- Excerpted data -
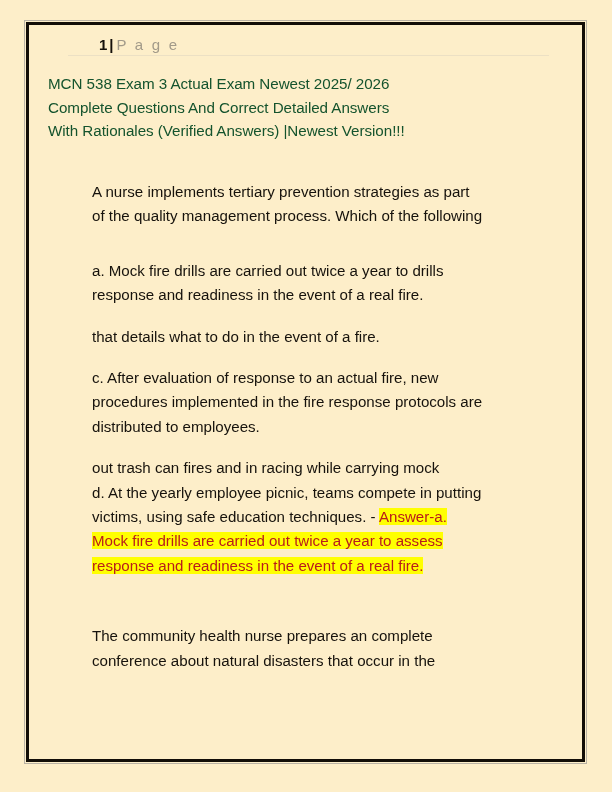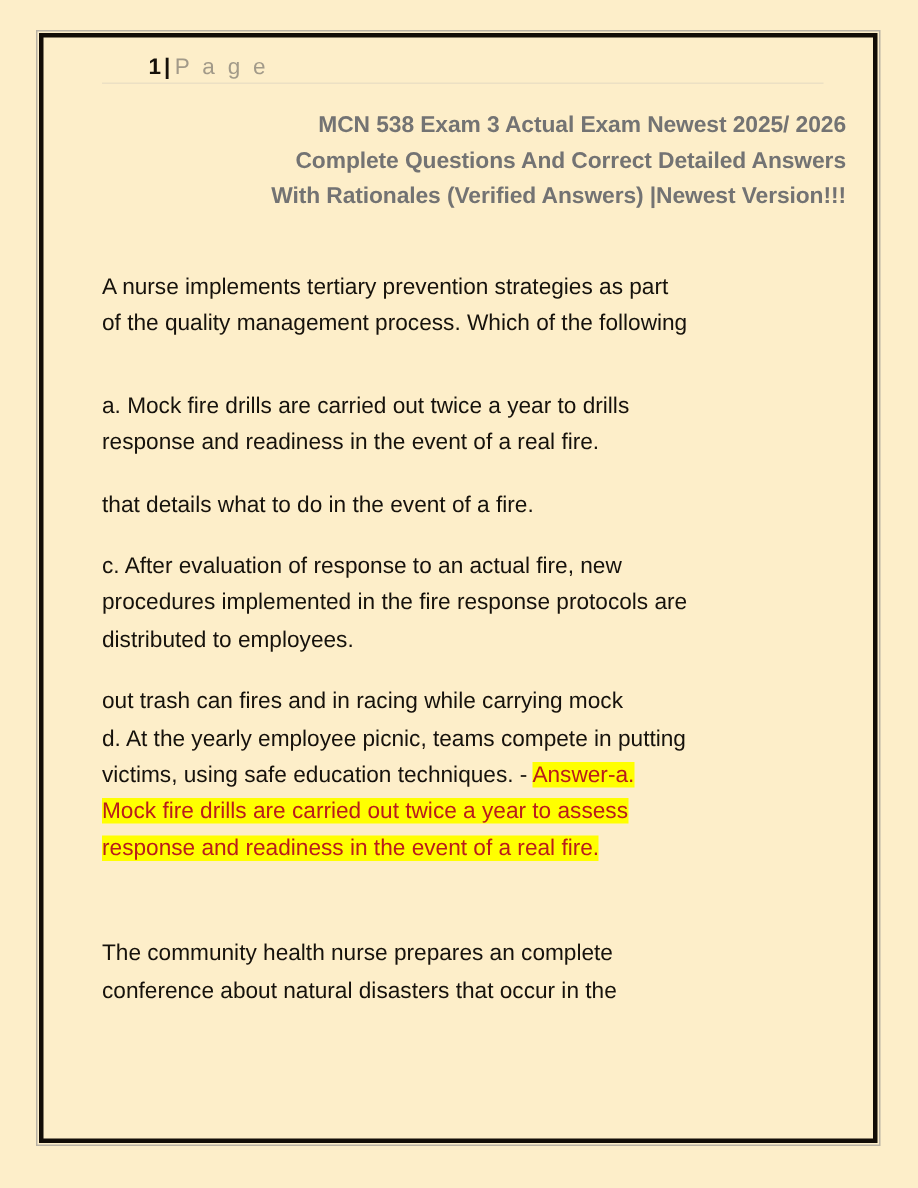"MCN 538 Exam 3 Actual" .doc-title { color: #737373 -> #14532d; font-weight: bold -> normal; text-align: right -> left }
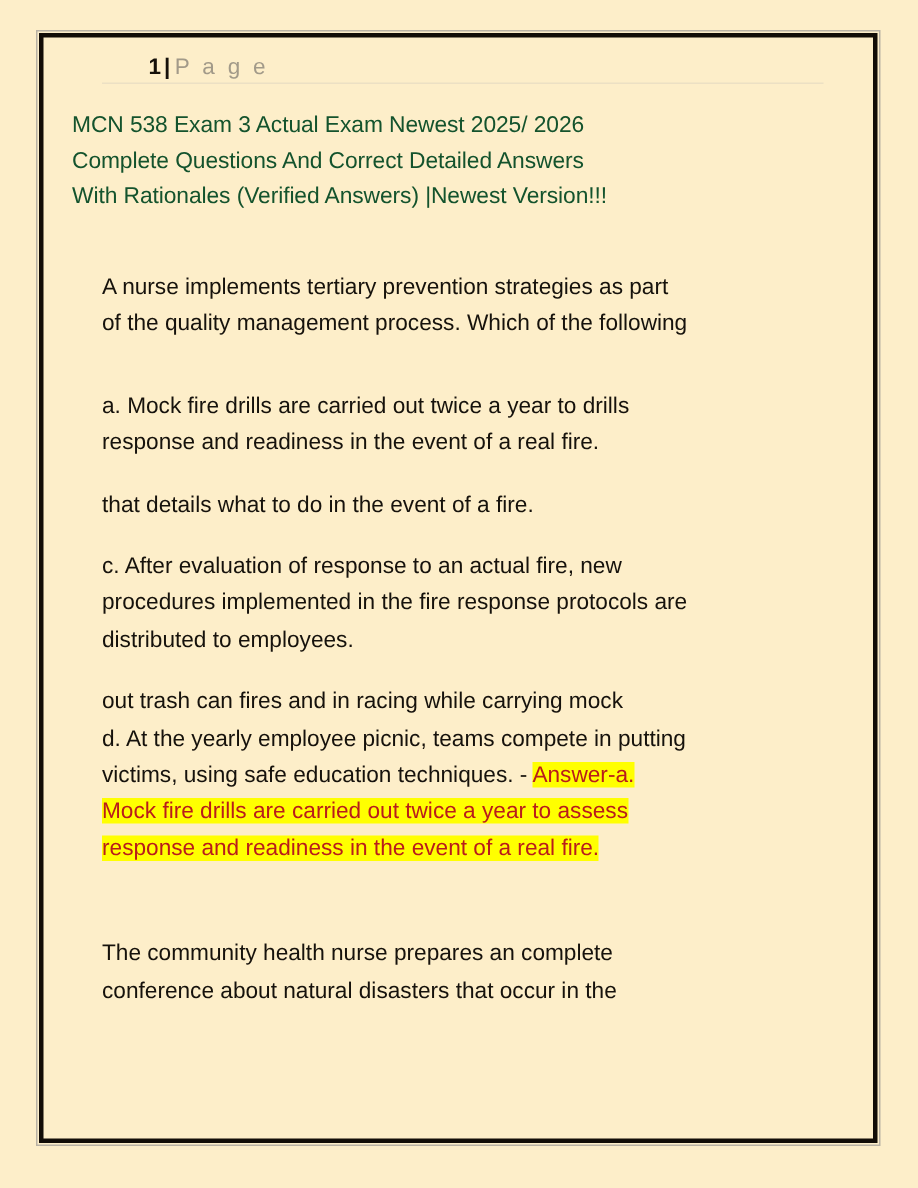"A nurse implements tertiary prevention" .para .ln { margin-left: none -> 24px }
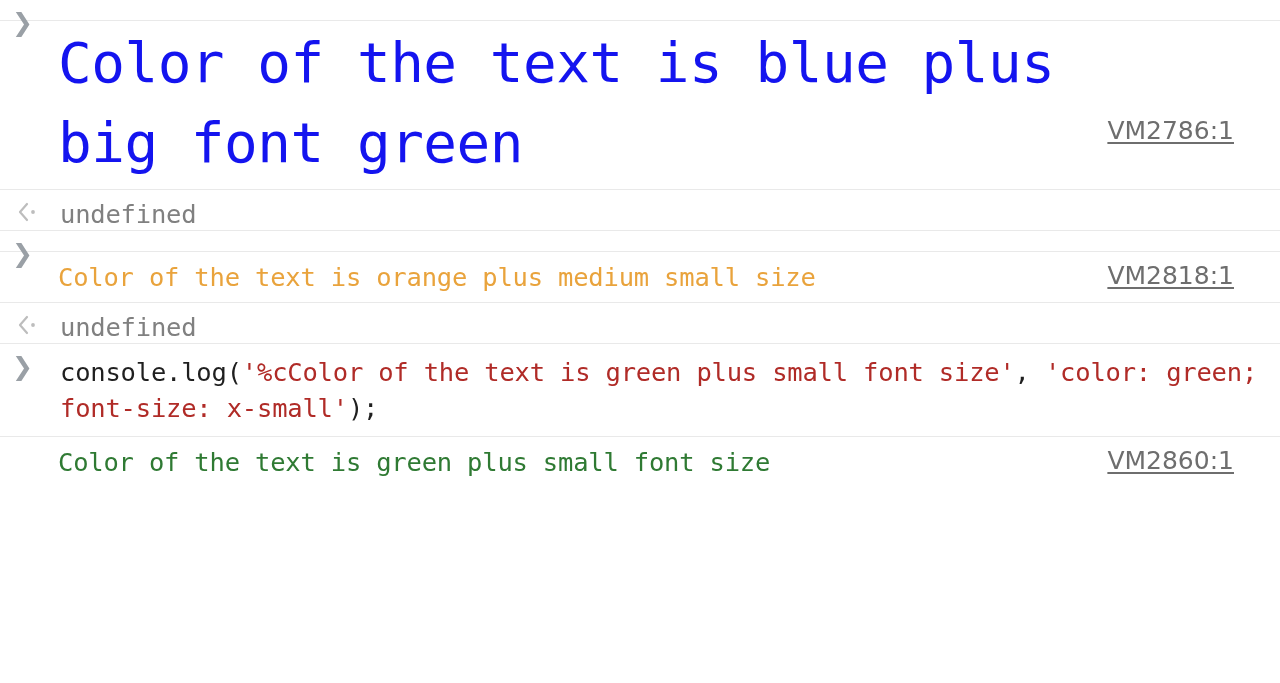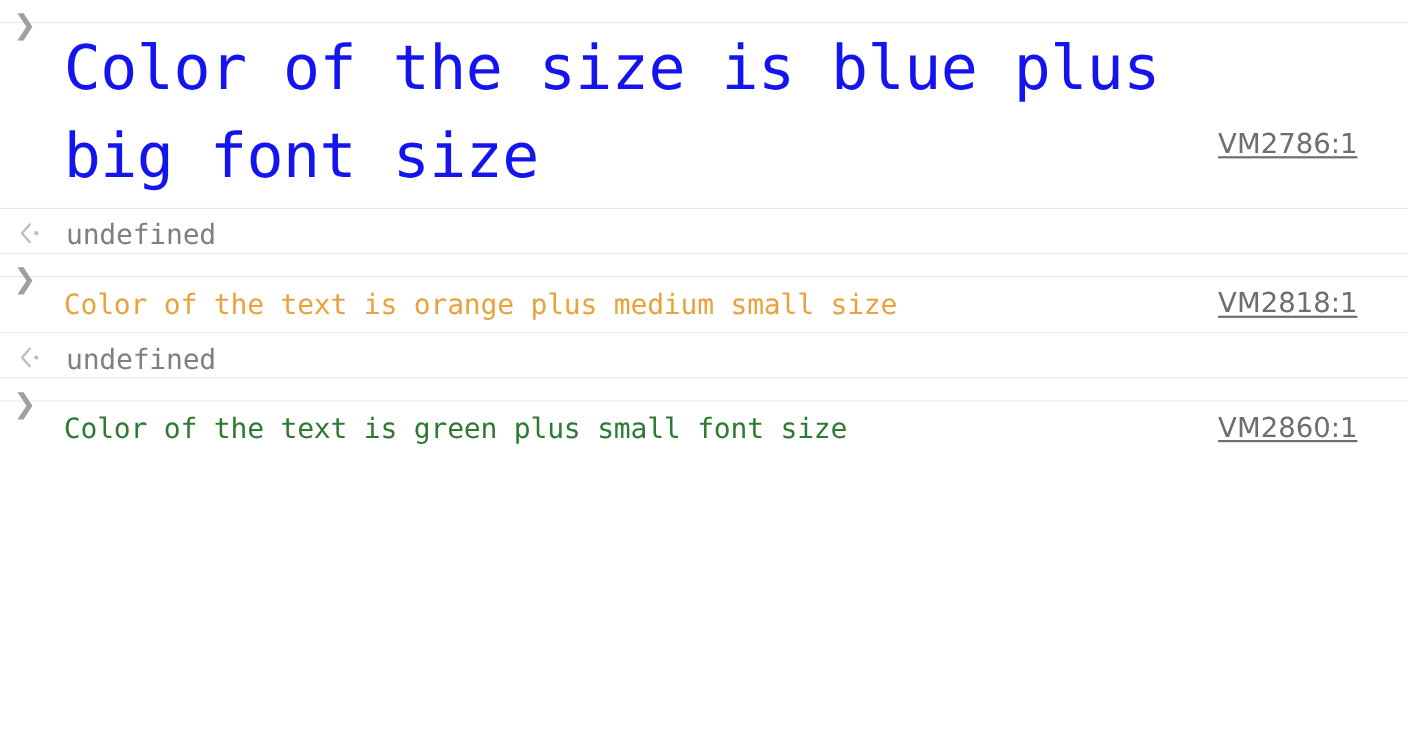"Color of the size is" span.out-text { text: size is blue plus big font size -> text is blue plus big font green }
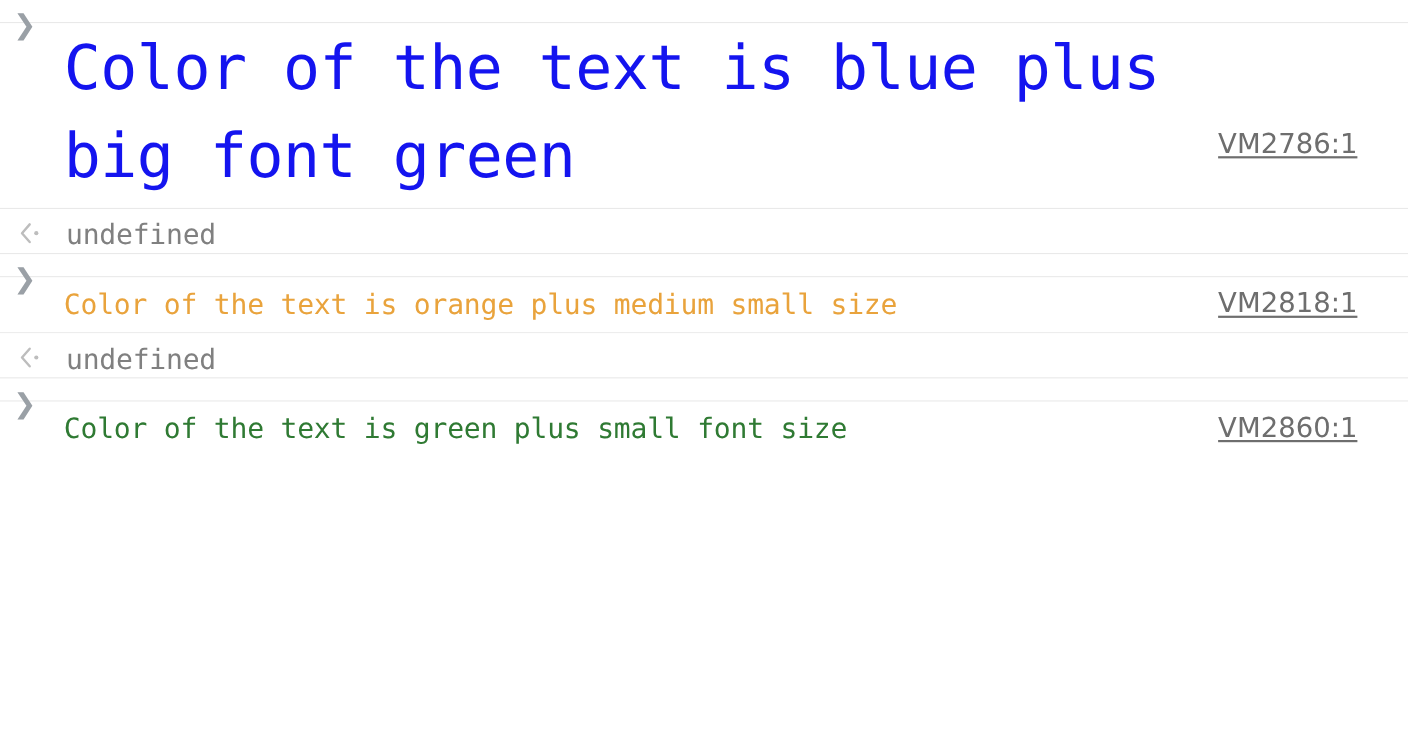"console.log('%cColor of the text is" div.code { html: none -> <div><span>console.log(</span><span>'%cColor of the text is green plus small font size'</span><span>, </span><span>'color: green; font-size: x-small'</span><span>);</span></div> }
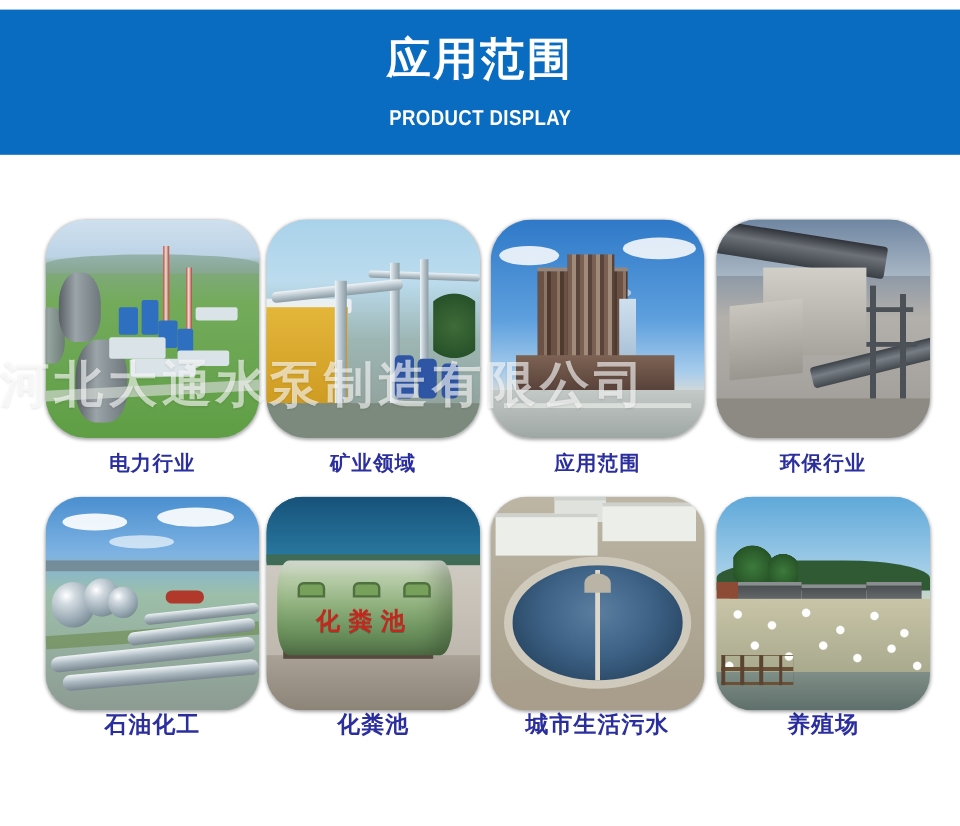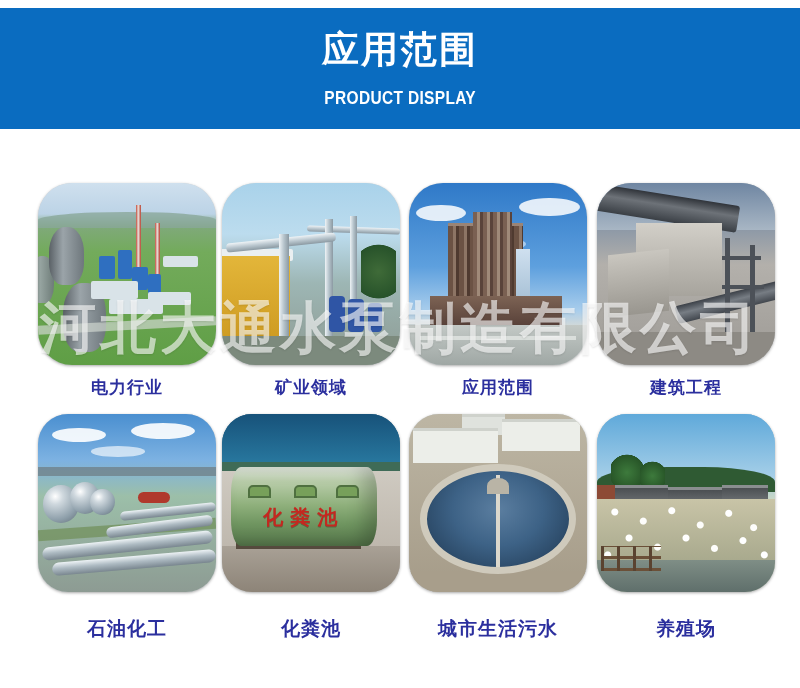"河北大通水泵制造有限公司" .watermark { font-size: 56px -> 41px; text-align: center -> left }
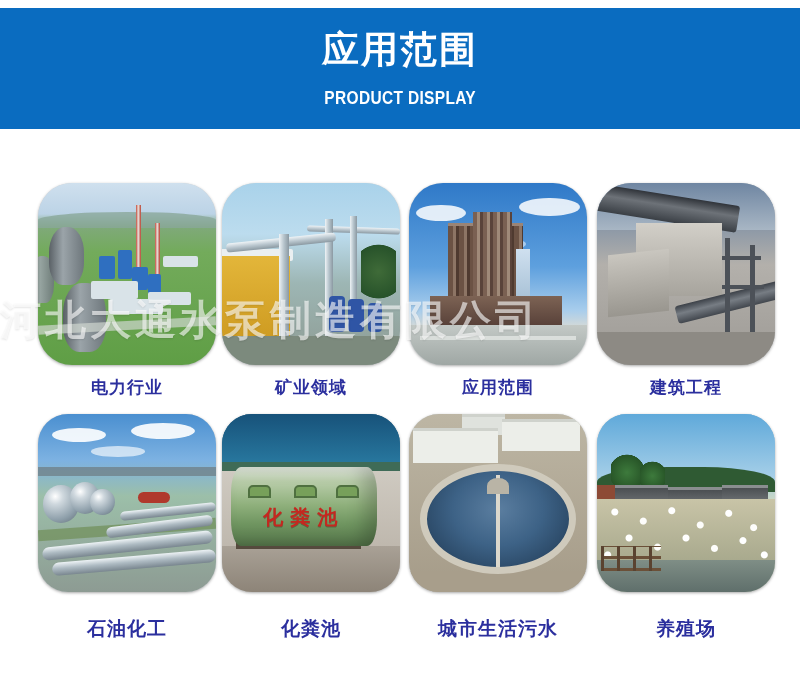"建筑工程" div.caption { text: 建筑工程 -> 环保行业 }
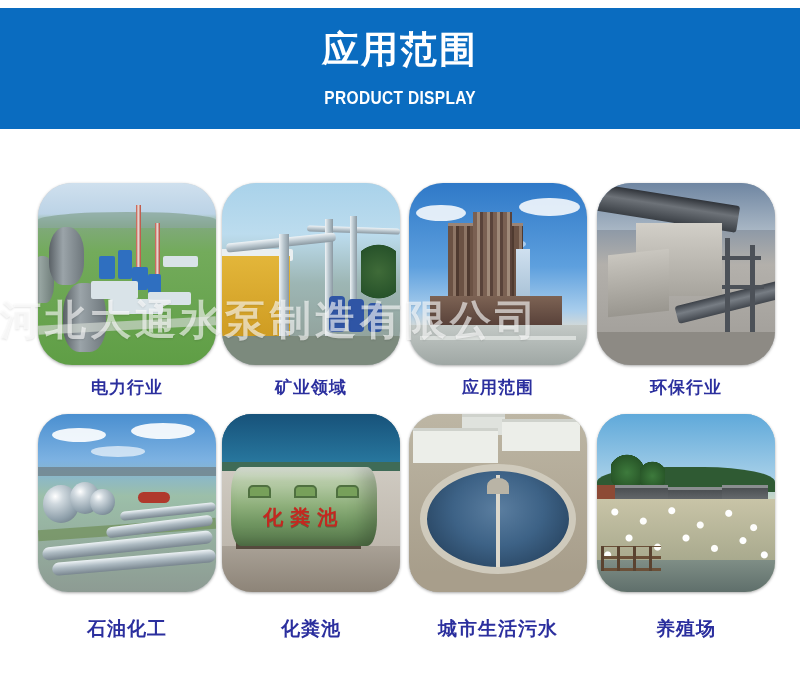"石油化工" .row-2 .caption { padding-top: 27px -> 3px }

- Activity -
Repeat each line above exactly. The pictures stay out.

- Answer area -
"MCN 538 Exam 3 Actual" .doc-title { color: #737373 -> #14532d; font-weight: bold -> normal; text-align: right -> left }
"A nurse implements tertiary prevention" .para .ln { margin-left: none -> 24px }
"Color of the size is" span.out-text { text: size is blue plus big font size -> text is blue plus big font green }
"console.log('%cColor of the text is" div.code { html: none -> <div><span>console.log(</span><span>'%cColor of the text is green plus small font size'</span><span>, </span><span>'color: green; font-size: x-small'</span><span>);</span></div> }
"河北大通水泵制造有限公司" .watermark { font-size: 56px -> 41px; text-align: center -> left }
"建筑工程" div.caption { text: 建筑工程 -> 环保行业 }
"石油化工" .row-2 .caption { padding-top: 27px -> 3px }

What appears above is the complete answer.